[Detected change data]
# # # # #

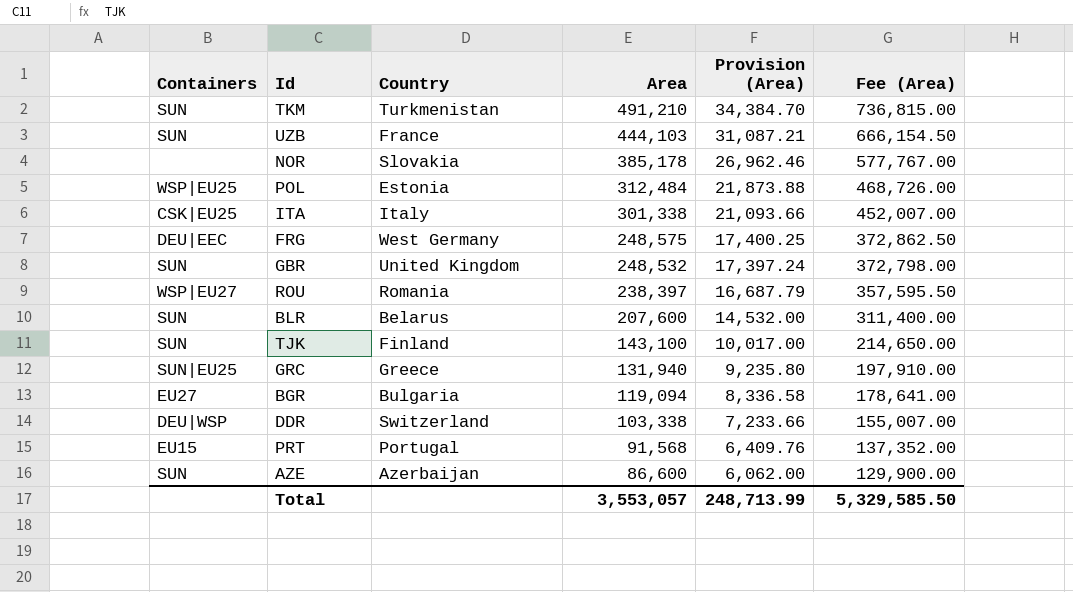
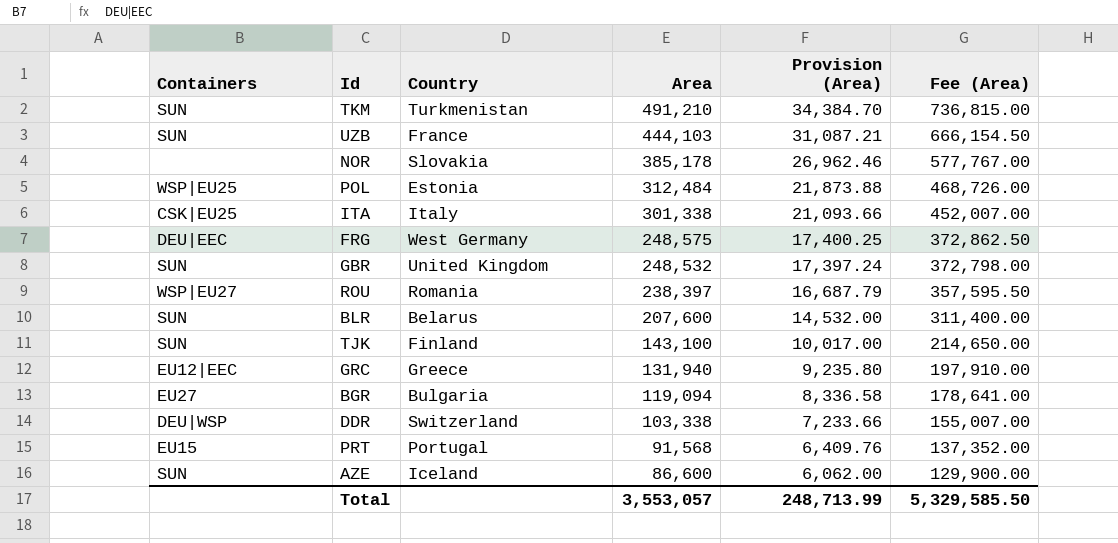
GRC | Containers: SUN|EU25 -> EU12|EEC
AZE | Country: Azerbaijan -> Iceland

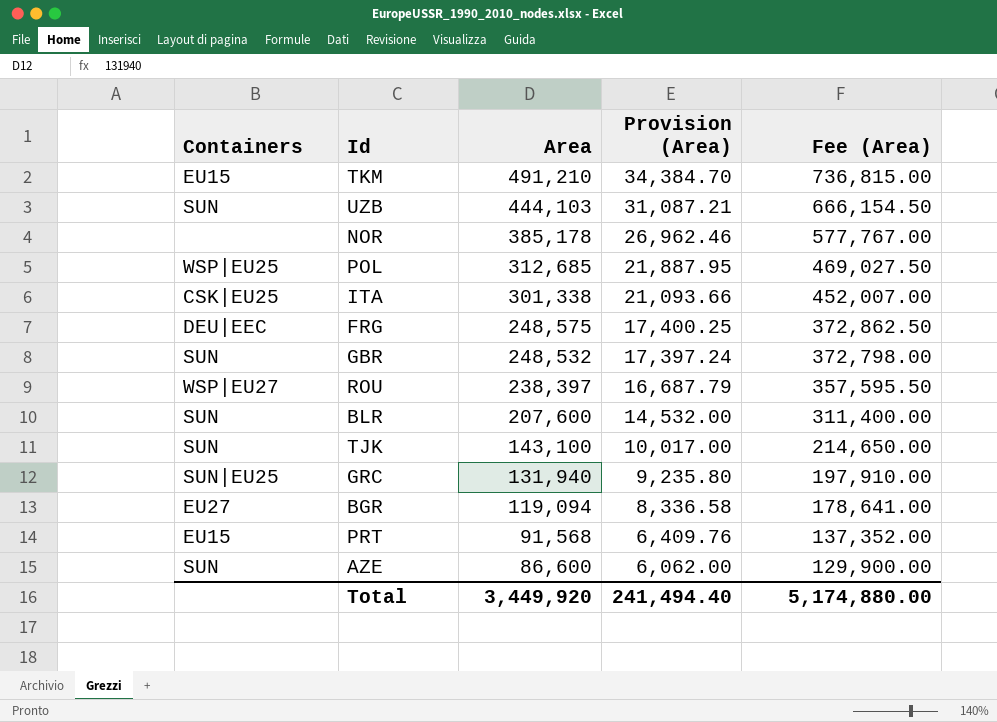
column Country | position: 3 -> none
row DDR: DEU|WSP | Switzerland | 103,338 | 7,233.66 | 155,007.00 -> none
TKM | Containers: SUN -> EU15
POL | Area: 312,484 -> 312,685
POL | Provision (Area): 21,873.88 -> 21,887.95
POL | Fee (Area): 468,726.00 -> 469,027.50
GRC | Containers: EU12|EEC -> SUN|EU25
Total | Area: 3,553,057 -> 3,449,920
Total | Provision (Area): 248,713.99 -> 241,494.40
Total | Fee (Area): 5,329,585.50 -> 5,174,880.00

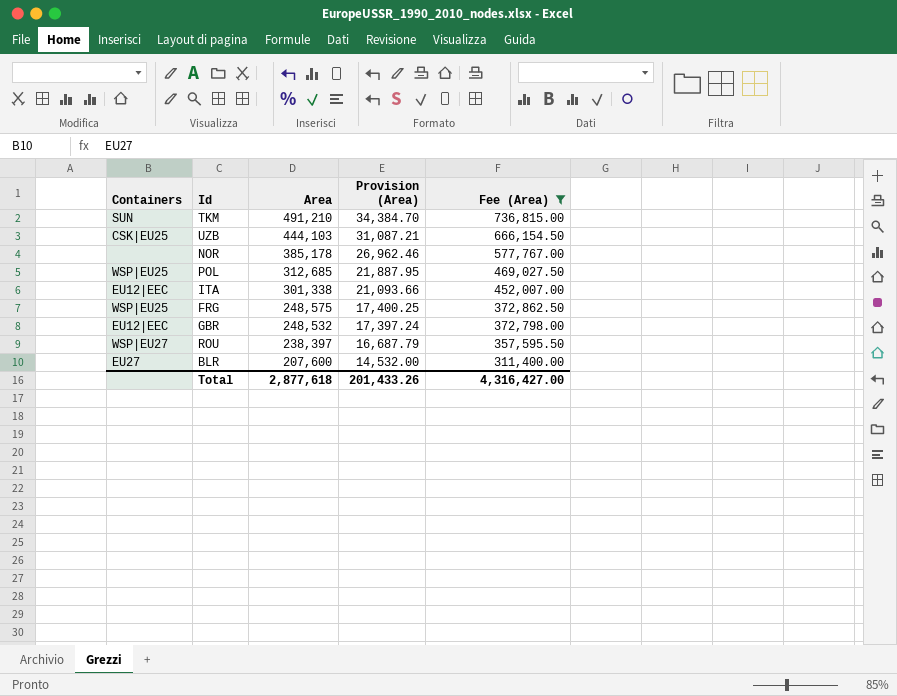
filter: none -> Fee (Area) >= 311,400.00
TKM | Containers: EU15 -> SUN
UZB | Containers: SUN -> CSK|EU25
ITA | Containers: CSK|EU25 -> EU12|EEC
FRG | Containers: DEU|EEC -> WSP|EU25
GBR | Containers: SUN -> EU12|EEC
BLR | Containers: SUN -> EU27
Total | Area: 3,449,920 -> 2,877,618
Total | Provision (Area): 241,494.40 -> 201,433.26
Total | Fee (Area): 5,174,880.00 -> 4,316,427.00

# # # # #

• [TO DO]:
Leaving each picture behind, please give again exactly the lines above from the one with "POL | Area: 312,484 -> 312,685" through the one with "BLR | Containers: SUN -> EU27", both included, and no others.

• [RESULT]:
POL | Area: 312,484 -> 312,685
POL | Provision (Area): 21,873.88 -> 21,887.95
POL | Fee (Area): 468,726.00 -> 469,027.50
GRC | Containers: EU12|EEC -> SUN|EU25
Total | Area: 3,553,057 -> 3,449,920
Total | Provision (Area): 248,713.99 -> 241,494.40
Total | Fee (Area): 5,329,585.50 -> 5,174,880.00

filter: none -> Fee (Area) >= 311,400.00
TKM | Containers: EU15 -> SUN
UZB | Containers: SUN -> CSK|EU25
ITA | Containers: CSK|EU25 -> EU12|EEC
FRG | Containers: DEU|EEC -> WSP|EU25
GBR | Containers: SUN -> EU12|EEC
BLR | Containers: SUN -> EU27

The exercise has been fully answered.